The Qumran texts have shown beyond reasonable doubt that what Justin claimed did happen. Texts to verify or otherwise the actual examples he gave to Trypho have not been found, but many others do confirm that Hebrew texts of special interest to Christians were changed or disappeared. One of the proof texts at the beginning of Hebrews is in the Lxx and in a Qumran fragment,51 but ‘Let all God’s angels worship him’ (Lxx Deut. 32:43Heb. 1:6) is not in the MT . This key verse shows that Jesus was identified as Yahweh, the first born. Yahweh, the Lord, is not usually identified as the firstborn son, but that was the original belief. Yahweh was the son of God Most High—as Gabriel announced to Mary (Luke 1:32)—and so the Hebrew scriptures witness to Father and Son. The Christian proclamation ‘Jesus is Lord’ meant Jesus is Yahweh. The human manifestation of the Lord, the son of God Most High, was at the heart of temple mysticism, but was one of the crucial pieces of evidence that did not become part of the MT . Nor did the verse about God Most High dividing the nations among ‘the sons of God’, of whom Yahweh received Jacob (Deut. 32:8). The sons of God became in the MT the incomprehensible ‘sons of Israel’. There are many examples, as we shall see, in the course of reconstructing temple mysticism.
Origen wanted to establish the correct text of the scriptures.
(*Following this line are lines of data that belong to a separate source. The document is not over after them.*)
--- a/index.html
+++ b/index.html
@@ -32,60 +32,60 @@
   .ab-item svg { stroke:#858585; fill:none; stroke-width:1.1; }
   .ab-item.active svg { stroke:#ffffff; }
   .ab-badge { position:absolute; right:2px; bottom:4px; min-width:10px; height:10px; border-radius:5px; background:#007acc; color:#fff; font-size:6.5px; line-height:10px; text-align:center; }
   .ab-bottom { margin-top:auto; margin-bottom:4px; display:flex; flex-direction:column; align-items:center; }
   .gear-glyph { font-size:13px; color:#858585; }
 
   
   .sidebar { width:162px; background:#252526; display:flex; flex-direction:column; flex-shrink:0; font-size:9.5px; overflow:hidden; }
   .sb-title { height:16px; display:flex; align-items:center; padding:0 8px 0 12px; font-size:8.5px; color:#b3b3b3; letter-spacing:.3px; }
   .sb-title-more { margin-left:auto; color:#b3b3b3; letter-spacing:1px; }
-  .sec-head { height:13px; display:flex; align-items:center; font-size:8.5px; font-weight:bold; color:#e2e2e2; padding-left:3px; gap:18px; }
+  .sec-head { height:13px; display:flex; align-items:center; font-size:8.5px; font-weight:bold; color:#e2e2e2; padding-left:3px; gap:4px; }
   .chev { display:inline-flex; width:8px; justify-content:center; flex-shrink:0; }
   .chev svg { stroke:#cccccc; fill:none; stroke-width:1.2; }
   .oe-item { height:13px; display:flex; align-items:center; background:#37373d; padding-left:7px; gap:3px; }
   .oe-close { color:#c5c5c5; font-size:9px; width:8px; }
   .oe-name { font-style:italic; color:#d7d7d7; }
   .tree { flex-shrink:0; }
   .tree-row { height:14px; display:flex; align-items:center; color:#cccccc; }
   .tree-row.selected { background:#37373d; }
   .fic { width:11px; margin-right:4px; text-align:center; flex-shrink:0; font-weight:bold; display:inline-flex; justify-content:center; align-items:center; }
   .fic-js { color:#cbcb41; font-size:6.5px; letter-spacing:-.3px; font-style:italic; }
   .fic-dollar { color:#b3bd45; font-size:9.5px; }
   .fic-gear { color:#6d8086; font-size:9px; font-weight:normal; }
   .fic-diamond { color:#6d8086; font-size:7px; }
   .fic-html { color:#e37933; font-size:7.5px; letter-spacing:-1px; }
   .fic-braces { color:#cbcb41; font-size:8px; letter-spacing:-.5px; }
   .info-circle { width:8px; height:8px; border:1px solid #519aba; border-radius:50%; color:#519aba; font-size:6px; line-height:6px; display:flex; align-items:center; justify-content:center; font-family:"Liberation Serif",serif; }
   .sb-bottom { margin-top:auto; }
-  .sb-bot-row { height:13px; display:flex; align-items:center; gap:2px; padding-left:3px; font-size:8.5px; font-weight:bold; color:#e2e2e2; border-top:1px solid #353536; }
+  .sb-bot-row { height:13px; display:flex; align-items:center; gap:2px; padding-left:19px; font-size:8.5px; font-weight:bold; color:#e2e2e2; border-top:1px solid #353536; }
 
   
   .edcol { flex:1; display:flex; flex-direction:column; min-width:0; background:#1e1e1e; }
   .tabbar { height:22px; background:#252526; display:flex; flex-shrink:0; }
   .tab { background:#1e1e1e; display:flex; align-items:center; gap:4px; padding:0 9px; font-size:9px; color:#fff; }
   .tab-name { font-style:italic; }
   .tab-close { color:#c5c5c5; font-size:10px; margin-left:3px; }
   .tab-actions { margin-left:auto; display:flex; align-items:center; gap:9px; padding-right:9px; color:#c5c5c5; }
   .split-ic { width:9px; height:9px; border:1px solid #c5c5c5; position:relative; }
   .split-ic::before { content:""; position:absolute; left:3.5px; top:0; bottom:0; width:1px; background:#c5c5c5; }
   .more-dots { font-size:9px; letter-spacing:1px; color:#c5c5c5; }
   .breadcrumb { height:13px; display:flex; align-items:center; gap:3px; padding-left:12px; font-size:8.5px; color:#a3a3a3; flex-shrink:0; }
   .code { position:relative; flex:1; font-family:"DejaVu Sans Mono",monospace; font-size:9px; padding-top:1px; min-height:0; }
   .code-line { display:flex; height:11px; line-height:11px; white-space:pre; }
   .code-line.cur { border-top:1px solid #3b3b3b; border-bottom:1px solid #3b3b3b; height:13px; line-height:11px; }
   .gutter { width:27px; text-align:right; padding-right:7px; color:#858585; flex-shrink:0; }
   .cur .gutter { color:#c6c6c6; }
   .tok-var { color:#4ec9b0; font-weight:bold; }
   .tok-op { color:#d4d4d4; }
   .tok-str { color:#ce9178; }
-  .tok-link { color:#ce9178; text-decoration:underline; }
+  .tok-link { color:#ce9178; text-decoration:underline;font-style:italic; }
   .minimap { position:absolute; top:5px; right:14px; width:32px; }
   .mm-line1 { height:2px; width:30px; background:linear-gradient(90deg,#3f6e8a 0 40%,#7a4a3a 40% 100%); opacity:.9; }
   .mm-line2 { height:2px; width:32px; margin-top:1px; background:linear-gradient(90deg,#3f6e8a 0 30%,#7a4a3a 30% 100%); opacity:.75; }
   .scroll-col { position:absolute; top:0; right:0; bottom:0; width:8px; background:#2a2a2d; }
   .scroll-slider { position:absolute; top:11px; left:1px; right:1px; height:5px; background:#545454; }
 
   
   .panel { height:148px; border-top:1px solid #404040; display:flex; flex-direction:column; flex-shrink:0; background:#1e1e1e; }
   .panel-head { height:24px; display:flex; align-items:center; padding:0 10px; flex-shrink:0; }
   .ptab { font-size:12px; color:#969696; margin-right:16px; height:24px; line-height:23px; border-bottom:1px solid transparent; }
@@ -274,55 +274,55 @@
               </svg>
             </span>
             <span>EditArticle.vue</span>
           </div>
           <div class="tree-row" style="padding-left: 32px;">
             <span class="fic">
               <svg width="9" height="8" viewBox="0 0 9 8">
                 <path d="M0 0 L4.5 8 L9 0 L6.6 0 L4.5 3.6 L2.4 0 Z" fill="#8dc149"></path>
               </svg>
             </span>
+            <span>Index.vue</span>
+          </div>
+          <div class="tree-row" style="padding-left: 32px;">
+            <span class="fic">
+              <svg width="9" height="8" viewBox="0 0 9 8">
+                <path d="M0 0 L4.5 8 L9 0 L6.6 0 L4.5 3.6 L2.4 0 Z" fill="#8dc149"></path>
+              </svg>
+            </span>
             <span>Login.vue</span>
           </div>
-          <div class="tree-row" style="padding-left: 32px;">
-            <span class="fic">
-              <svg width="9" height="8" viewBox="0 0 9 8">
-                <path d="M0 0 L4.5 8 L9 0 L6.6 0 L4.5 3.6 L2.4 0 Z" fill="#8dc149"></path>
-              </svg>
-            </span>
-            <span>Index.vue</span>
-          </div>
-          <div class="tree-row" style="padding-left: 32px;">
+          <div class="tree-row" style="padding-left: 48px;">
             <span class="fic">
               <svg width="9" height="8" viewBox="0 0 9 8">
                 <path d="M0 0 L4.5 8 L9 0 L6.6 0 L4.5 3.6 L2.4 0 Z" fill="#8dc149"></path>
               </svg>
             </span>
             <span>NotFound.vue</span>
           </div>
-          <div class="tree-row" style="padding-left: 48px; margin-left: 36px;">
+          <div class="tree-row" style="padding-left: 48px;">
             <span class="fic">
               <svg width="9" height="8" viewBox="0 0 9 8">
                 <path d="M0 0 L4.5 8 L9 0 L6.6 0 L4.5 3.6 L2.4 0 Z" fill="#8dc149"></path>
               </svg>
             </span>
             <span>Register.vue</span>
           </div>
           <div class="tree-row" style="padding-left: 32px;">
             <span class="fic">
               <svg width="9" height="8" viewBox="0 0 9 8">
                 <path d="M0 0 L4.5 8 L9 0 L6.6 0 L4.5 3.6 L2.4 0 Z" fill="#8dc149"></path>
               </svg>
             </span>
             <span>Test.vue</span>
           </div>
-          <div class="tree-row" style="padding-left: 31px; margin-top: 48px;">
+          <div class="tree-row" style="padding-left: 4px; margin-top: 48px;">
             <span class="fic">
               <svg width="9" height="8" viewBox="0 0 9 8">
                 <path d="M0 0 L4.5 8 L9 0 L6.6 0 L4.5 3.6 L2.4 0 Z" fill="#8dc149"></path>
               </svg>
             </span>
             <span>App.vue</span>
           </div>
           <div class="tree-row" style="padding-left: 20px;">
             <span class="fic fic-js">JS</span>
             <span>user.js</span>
He collected all the known versions in his huge work set out in six colums, the ‘Hexapla’. It is likely that this work was compiled as a basis for discussion with Jews. He was all too aware of differences between the Jewish and Christian scriptures in his time and took care ‘so that in our debates with the Jews we do not use passages that are not in their texts and so that we do not use those passages which are in their texts but not ours’.52 Note that he agreed to debate the issue on the basis of the Jewish canon and text forms, but he did not intend that these should become the Christian scriptures. ‘Should we suppress the texts used by the churches and order the community to reject the sacred books which they use and flatter the Jews and persuade them to give us pure texts in their place, without any forged additions?’53 Origen assumed that the Hebrew text he was given was the original; he was not aware of the variety of older Hebrew texts, and consequently he ‘corrected’ the Lxx that the Christians were using in the light of both the post-Christian Hebrew and the three later Greek translations made from it. The result was a disaster for any knowledge of the original Christian scriptures.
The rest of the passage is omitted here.